Methods: Fifteen male rats were randomised into two groups: 7 received NTG followed by vehicle (NTG 10 mg/kg i.p. + vehicle), and 8 received NTG followed by olcegepant (NTG + OLC, 2 mg/kg i.p.) one hour and 30 min later. Resting-state fMRI (rs-fMRI) was acquired two hours post-NTG under isoflurane anaesthesia. Data were pre-processed and parcellated into 232 regions of interest (ROIs) using the SIGMA atlas. Functional connectivity matrices were computed via Spearman correlations between ROI time series. Graph-theoretical measures, nodal degree, clustering coefficient (CC) and global efficiency, were derived using the Brain Connectivity Toolbox in MATLAB. Group-level differences were assessed with the Wilcoxon rank-sum test. A significant threshold of p < 0.05 was considered. The rat pain matrix, including the somatosensory cortex, cingulate cortex, insula, thalamus, amygdala and brainstem, was selected for its key role in nociceptive processing and migraine-related dysfunction.

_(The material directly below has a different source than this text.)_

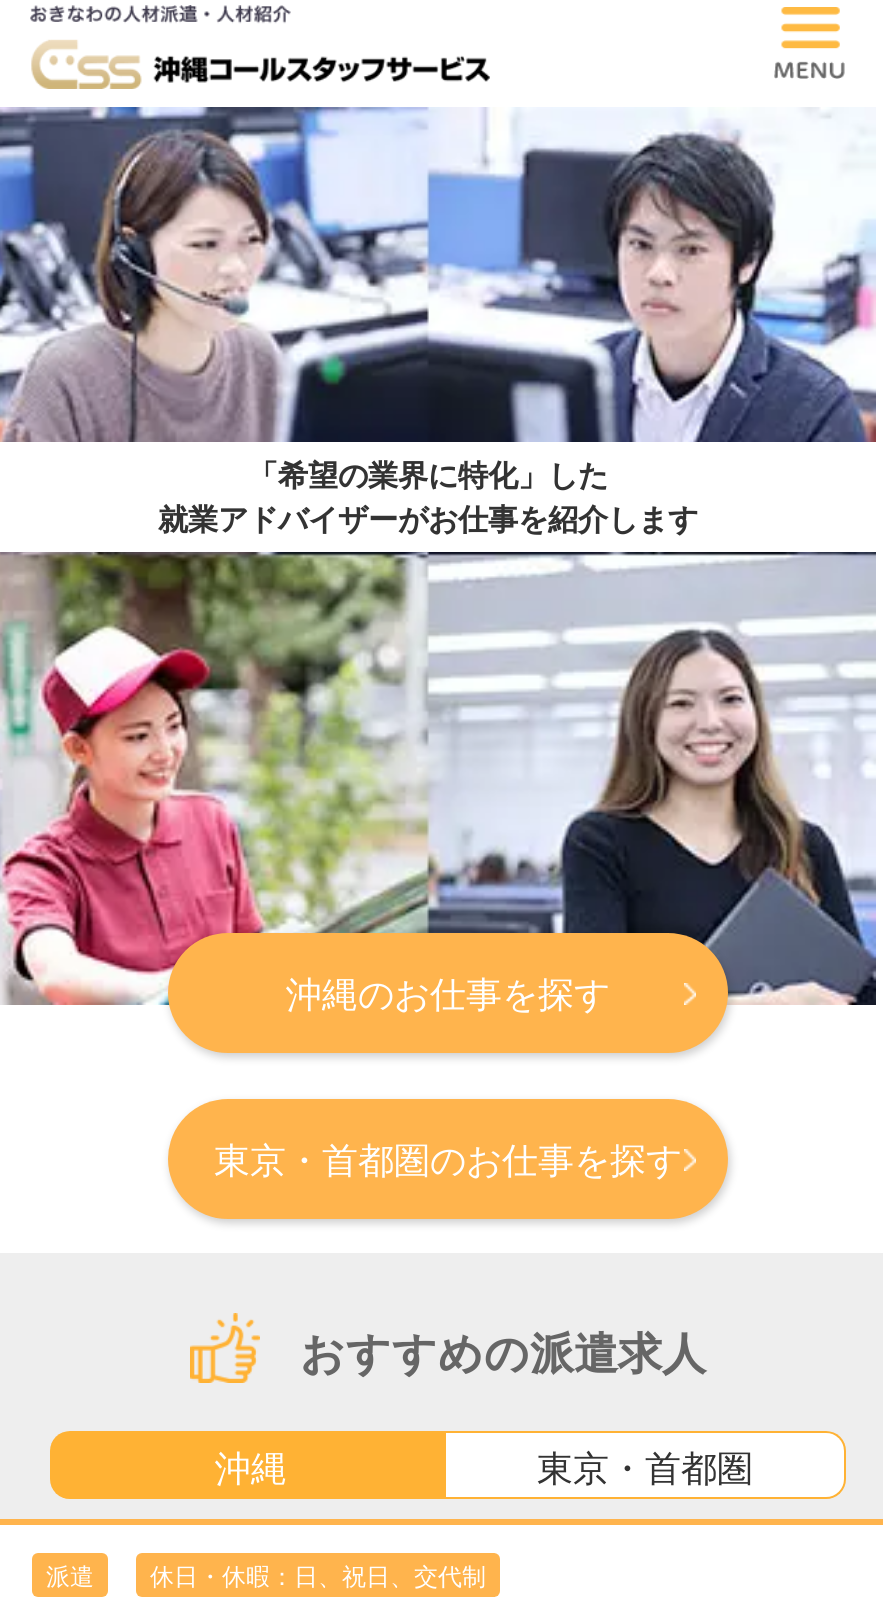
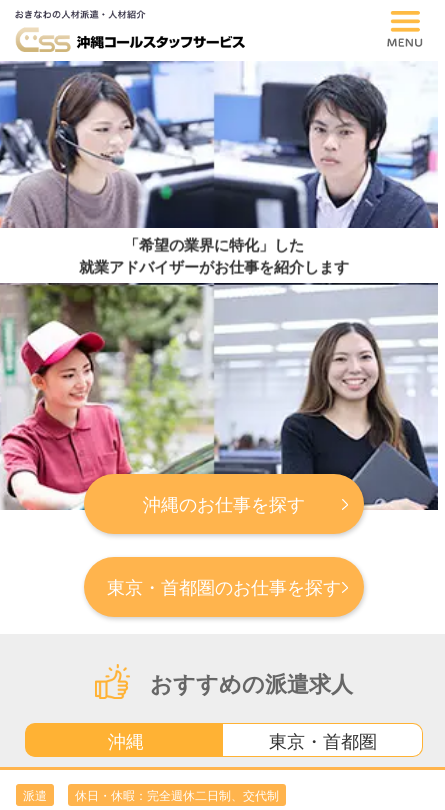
- 休日・休暇：日、祝日、交代制
+ 休日・休暇：完全週休二日制、交代制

Results: Compared to NTG + vehicle, NTG + OLC rats exhibited a reduced nodal degree in the left striatum, bilateral cingulate, and insular cortex, indicating decreased hub centrality. The left amygdalo-hippocampal area showed a reduced degree, and CC, reflecting dampened limbic integration. Thalamic CC and global efficiency were significantly increased, consistent with reduced thalamocortical signaling.

Conclusion: Olcegepant significantly modulated connectivity within the pain matrix towards greater efficiency and reduced hubness in regions such as the thalamus, insula, and cingulate cortex. The study suggests that antagonism of the CGRP receptor may help to restore migraine-related impairments in connectivity.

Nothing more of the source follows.